Feeling his oats, he concluded:
When a man has emerged from slavery, and, by the aid of beneficent legislation, has shaken off the inseparable concomitants of that state, there must be some stage in the progress of his elevation when he takes the rank of a mere citizen and ceases to be the special favorite of the laws, and when his rights as a citizen or a man are to be protected in the ordinary modes by which other men's rights are protected.
The indomitable Justice Harlan, in lone dissent, was having none of that noise. He found it interesting how, when the court had previously considered the supposed right of slave owners under the Fugitive Slave Clause to return of their slaves who had escaped across state lines, it had found that of course Congress was endowed by the constitution with implied authority to enact whatever legislation was necessary to vindicate the slavers’ interests. Yet now that the question was whether Congress could enforce the equality of freed persons, suddenly the court clutched its pearls and swooned at the notion that Congress would enact appropriate legislation pursuant to an express grant of authority.

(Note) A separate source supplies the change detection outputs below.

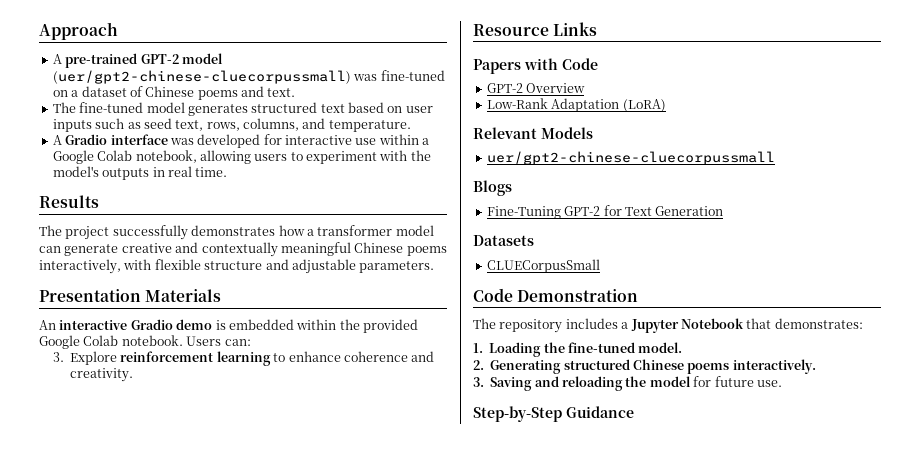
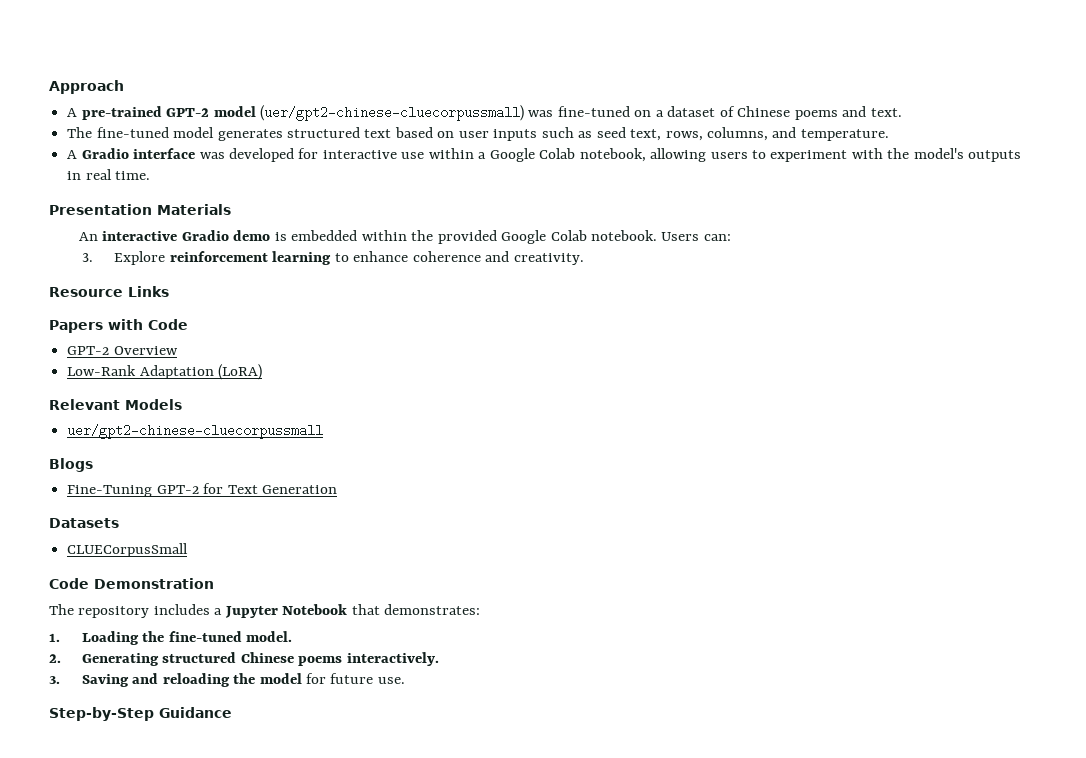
- Results
- The project successfully demonstrates how a transformer model can generate creative and contextually meaningful Chinese poems interactively, with flexible structure and adjustable parameters.

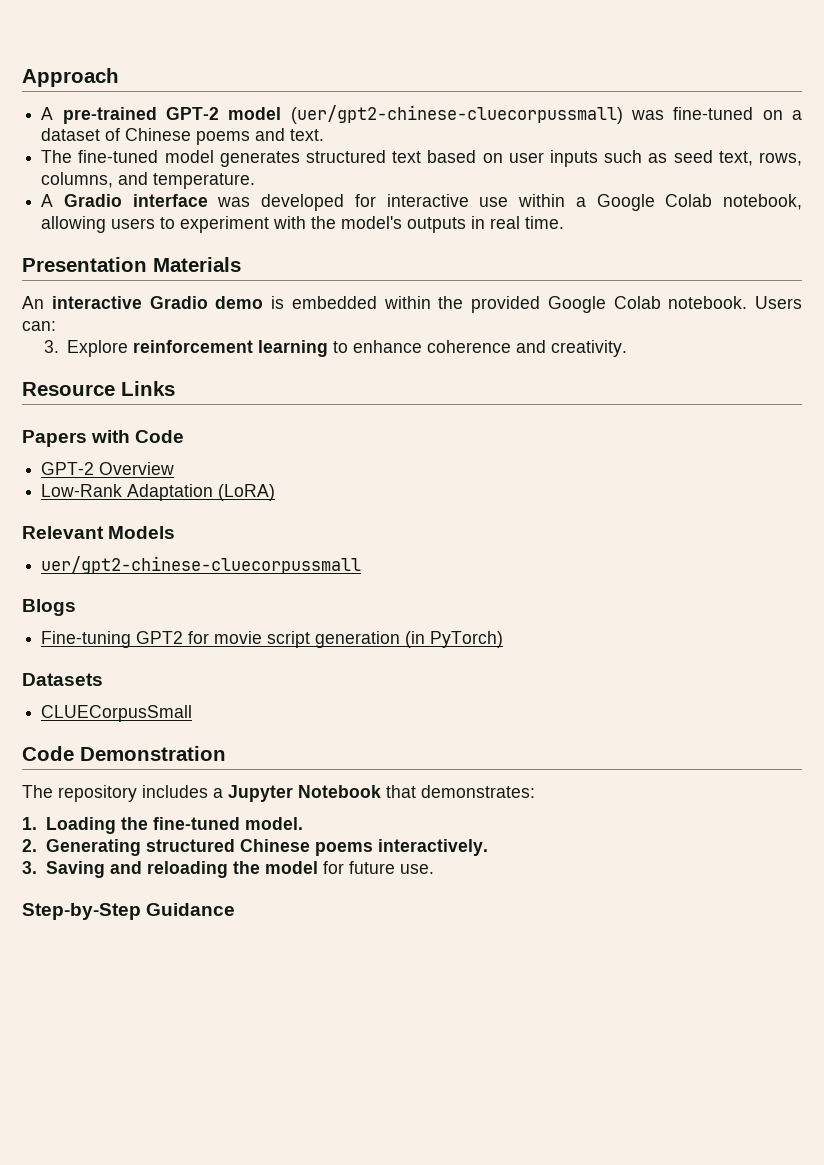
- Fine-Tuning GPT-2 for Text Generation
+ Fine-tuning GPT2 for movie script generation (in PyTorch)

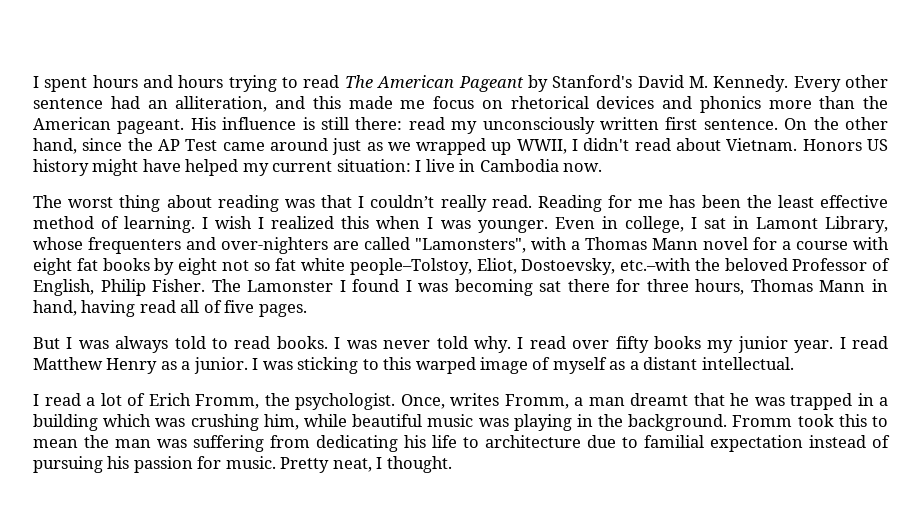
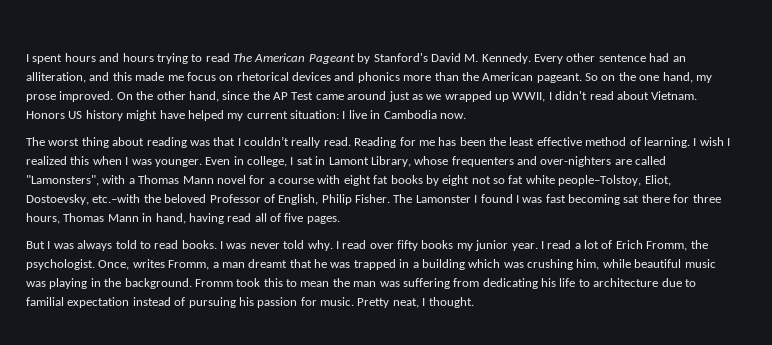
- His influence is still there: read my unconsciously written first sentence.
+ So on the one hand, my prose improved.
- The Lamonster I found I was becoming sat there for three hours, Thomas Mann in hand, having read all of five pages.
+ The Lamonster I found I was fast becoming sat there for three hours, Thomas Mann in hand, having read all of five pages.
- I read Matthew Henry as a junior. I was sticking to this warped image of myself as a distant intellectual.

So impressed were they with their own “subtle and ingenious verbal criticism,” the majority had not only missed the central purpose of the Reconstruction amendments, they were actively subverting their purpose:
Constitutional provisions, adopted in the interest of liberty and for the purpose of securing, through national legislation, if need be, rights inhering in a state of freedom and belonging to American citizenship have been so construed as to defeat the ends the people desired to accomplish, which they attempted to accomplish, and which they supposed they had accomplished by changes in their fundamental law.
Of course racial discrimination was a badge and incident of slavery under the Thirteenth Amendment, Justice Harlan argued, authorizing its prohibition by Congress, because “the institution rested wholly upon the inferiority, as a race, of those held in bondage.” And as far as “state action” was concerned, the activities in question were not at all matters of purely private association. They involved state-authorized and regulated businesses open to the general public. Permitting public accommodations to discriminate with the imprimatur of state authority obviously denied those discriminated against the privileges and immunities guaranteed to all citizens by the Fourteenth Amendment.
Justice Harlan summed up:
Today it is the colored race which is denied, by corporations and individuals wielding public authority, rights fundamental in their freedom and citizenship. At some future time, it may be that some other race will fall under the ban of race discrimination. If the constitutional amendments be enforced according to the intent with which, as I conceive, they were adopted, there cannot be, in this republic, any class of human beings in practical subjection to another class with power in the latter to dole out to the former just such privileges as they may choose to grant.
But Justice Harlan was a single voice. In due course, the court would hold in Plessy v. Ferguson that not only did the Reconstruction amendments not restrain private discrimination, they actually didn’t prevent state laws mandating discrimination (the very distinction justifying The Civil Rights Cases), so long as segregated facilities were nominally “equal.”
The court would not reverse course until 1964, when it decided Heart of Atlanta Motel v. United States.